Happy Thursday! Welcome back to the Rhythm of War reread, as we go through “Song of Stones”—a very fitting title for such a beautifully descriptive chapter. Venli’s POVs are often frustrating for us, but not this one. It’s a blend of honest introspection, new discovery, and ancient lore, calculated to make some of us very, very happy. Come on in!

Reminder: We’ll be discussing spoilers for the entirety of the series up until now. If you haven’t read ALL of the published entries of The Stormlight Archive (this includes Edgedancer and Dawnshard as well as the entirety of Rhythm of War), best to wait to join us until you’re done.

This week’s discussion doesn’t delve into Cosmere matters.

Heralds: Kalak (Kelek). Willshapers (Transformation, Cohesion). Resolute/Builder. Role: Maker.

A: I’d say this is pretty obvious, since the chapter is all about Venli learning to use her Willshaper powers. It’s also possible that there are some other cool connections that could be made, but they aren’t necessary, I think!

P: Definitely obvious. Get your Radiant on, Venli!

Icon: The Singer, for Venli’s POV.

Epigraph: From Rhythm of War, page 27

Do not mourn for what has happened. This notebook was a dream we shared, which is itself a beautiful thing. Proof of the truth of my intent, even if the project was ultimately doomed.

A: Pretty sure this is Raboniel, writing after Navani has realized that the whole thing has gone up in smoke and she’s lost everything. (Not that she did, obviously, but there was a time where it sure looked like she had.)

P: I agree that this is Raboniel. But at what point did she know the project was doomed, I wonder?

A: I’m not entirely sure what she means by “doomed,” either. In one sense, it was successful beyond their wildest dreams: They created a way to kill both Fused and spren. They created a way to end the war eventually; both sides can permanently remove members of the other side, so there’s the possibility of greater destruction as well as a greater appeal to compromise.

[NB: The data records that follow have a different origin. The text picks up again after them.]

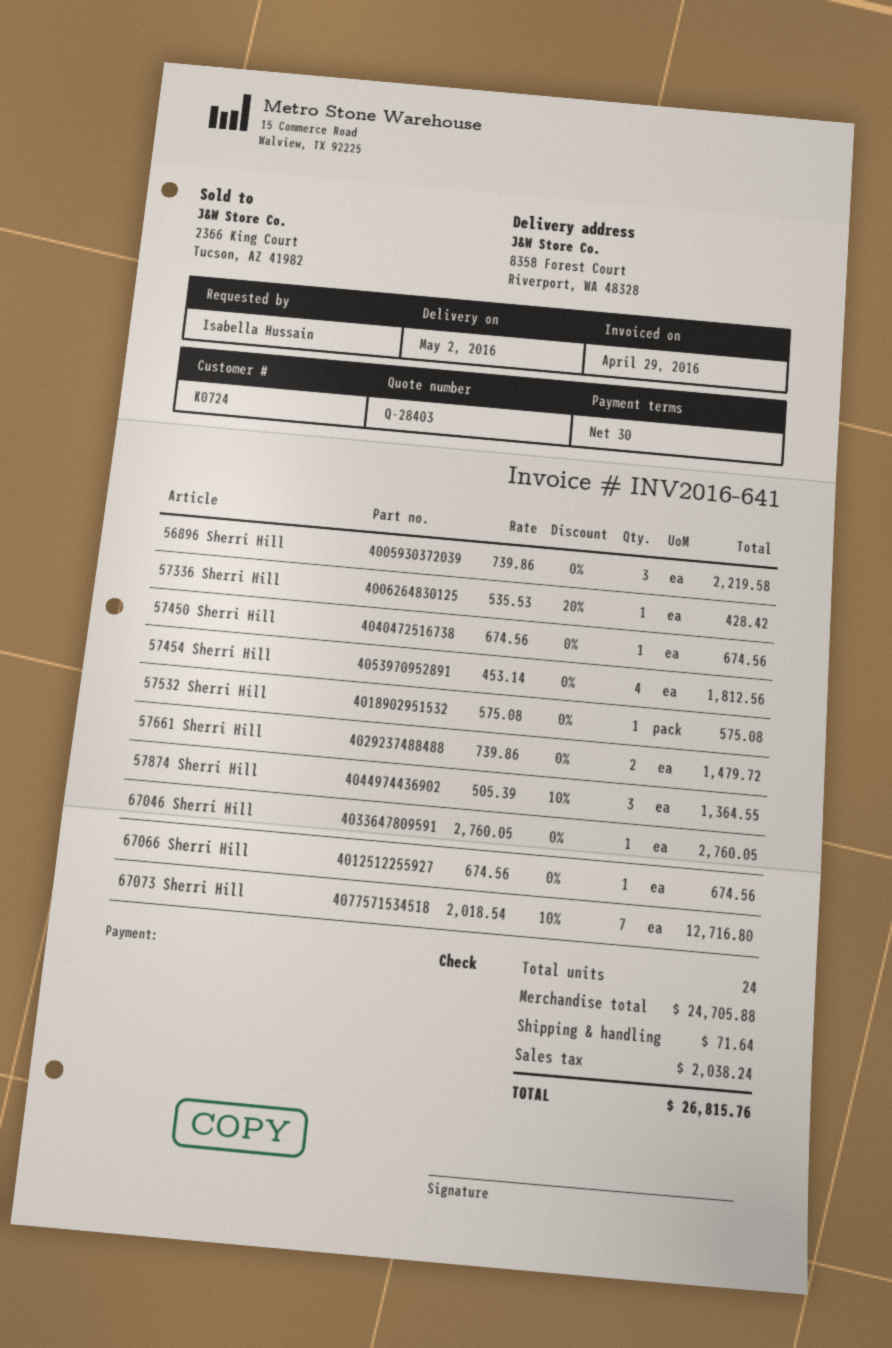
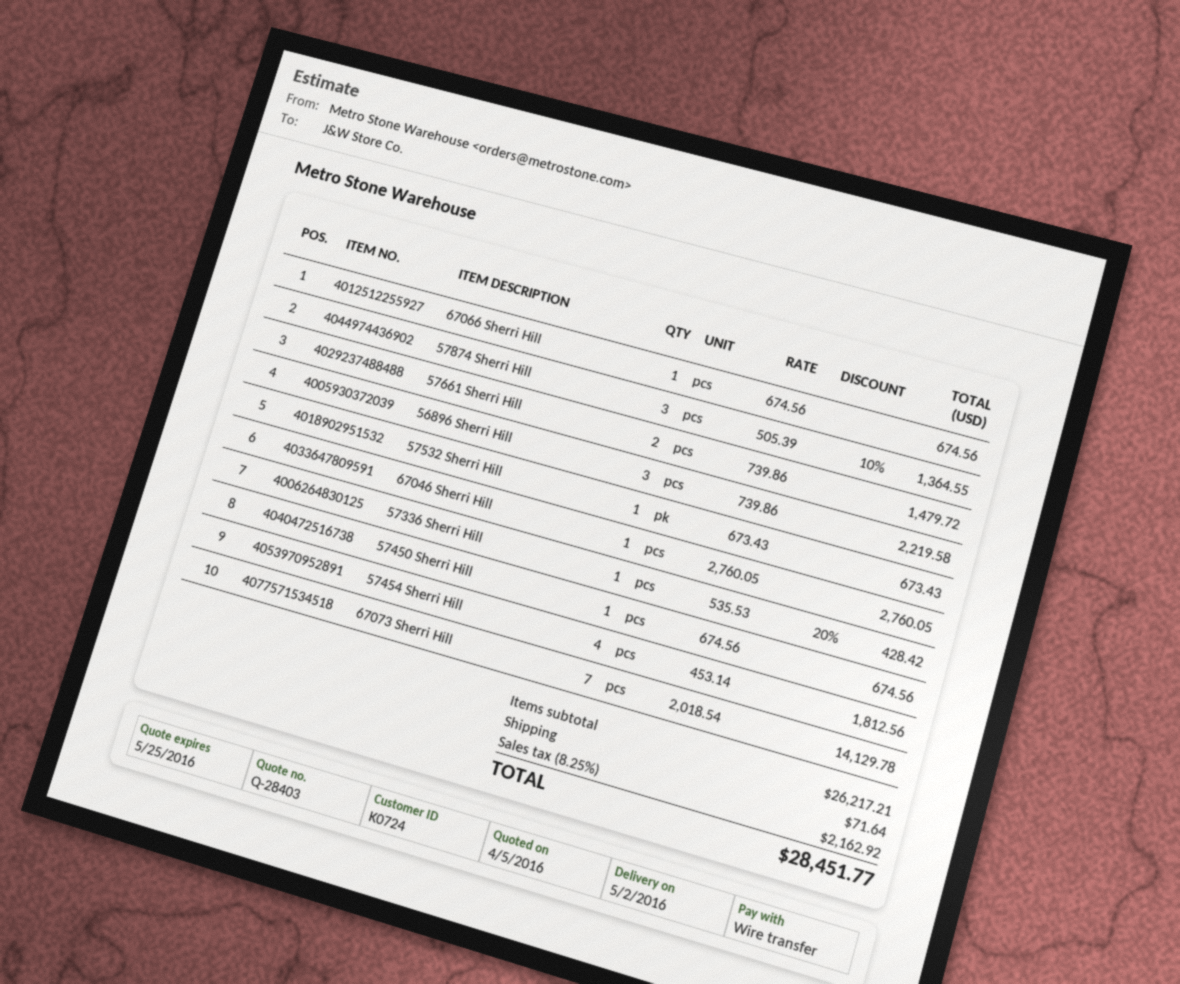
payment method: cheque -> bank transfer
57532 Sherri Hill: 1 x 575.08 = 575.08 -> 1 x 673.43 = 673.43
67073 Sherri Hill: 7 x 2018.54 - 10% = 12716.80 -> 7 x 2018.54 = 14129.78
subtotal: 24705.88 -> 26217.21
tax: 2038.24 -> 2162.92
total: 26815.76 -> 28451.77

All I can think is that the “doomed” aspect was the idea of humans and singers working together to find a mutual agreement, rather than mutually assured destruction. Since the decisions that ended such a relationship were all Raboniel’s, though, I’m not sure how she can claim “the truth of my intent” was anything other than manipulation.

Chapter Recap

WHO: Venli
WHEN: 1175.4.7.5 (Four days after Venli’s last POV, when she freed Rlain; two days after the previous Urithiru episode in which Navani was experimenting with light.)
WHERE: Urithiru

(Note: For the “when” notations, we are using this wonderful timeline provided by the folks at The 17th Shard.)

RECAP: Venli begins the chapter with regrets for her past decisions—primarily, those that led to her mother’s death in the chasms—and accepts her personal responsibility for those decisions. She and Timbre search out a place where she should be safe from discovery to work on her Willshaper powers. When she successfully connects with the soul of the stones, she’s welcomed and shown some of her ancient history, when singers used the Surges as naturally as any other craft. Deeply touched by the vision, she proceeds to play around with stone, learning how to shape it by her Intent. Once finished, she discovers that some of Timbre’s friends are beginning to manifest in the physical realm in their eagerness to bond with those they see as Venli’s squires. She cautions them not to be caught in the Tower just yet; she wants to take a more careful approach to such massive changes for her people this time.

Chapter Chatter—Venli’s Self-Evaluation

A: It strikes me that Venli is very realistic. When someone else is accusing her of evil behavior, she defends herself, however weak her argument. When she’s alone with her thoughts, and even more when Timbre tries to defend her, she is full of self-accusation. Sounds very human to me, somehow…

I had most of the first part of this chapter highlighted, but I can’t quote all of it, so we’ll try to pull out short bits and expound on them. Y’all might have to grab your books for context, if you don’t actually reread the chapter every week.

That song… That song reminded her of her mother’s voice.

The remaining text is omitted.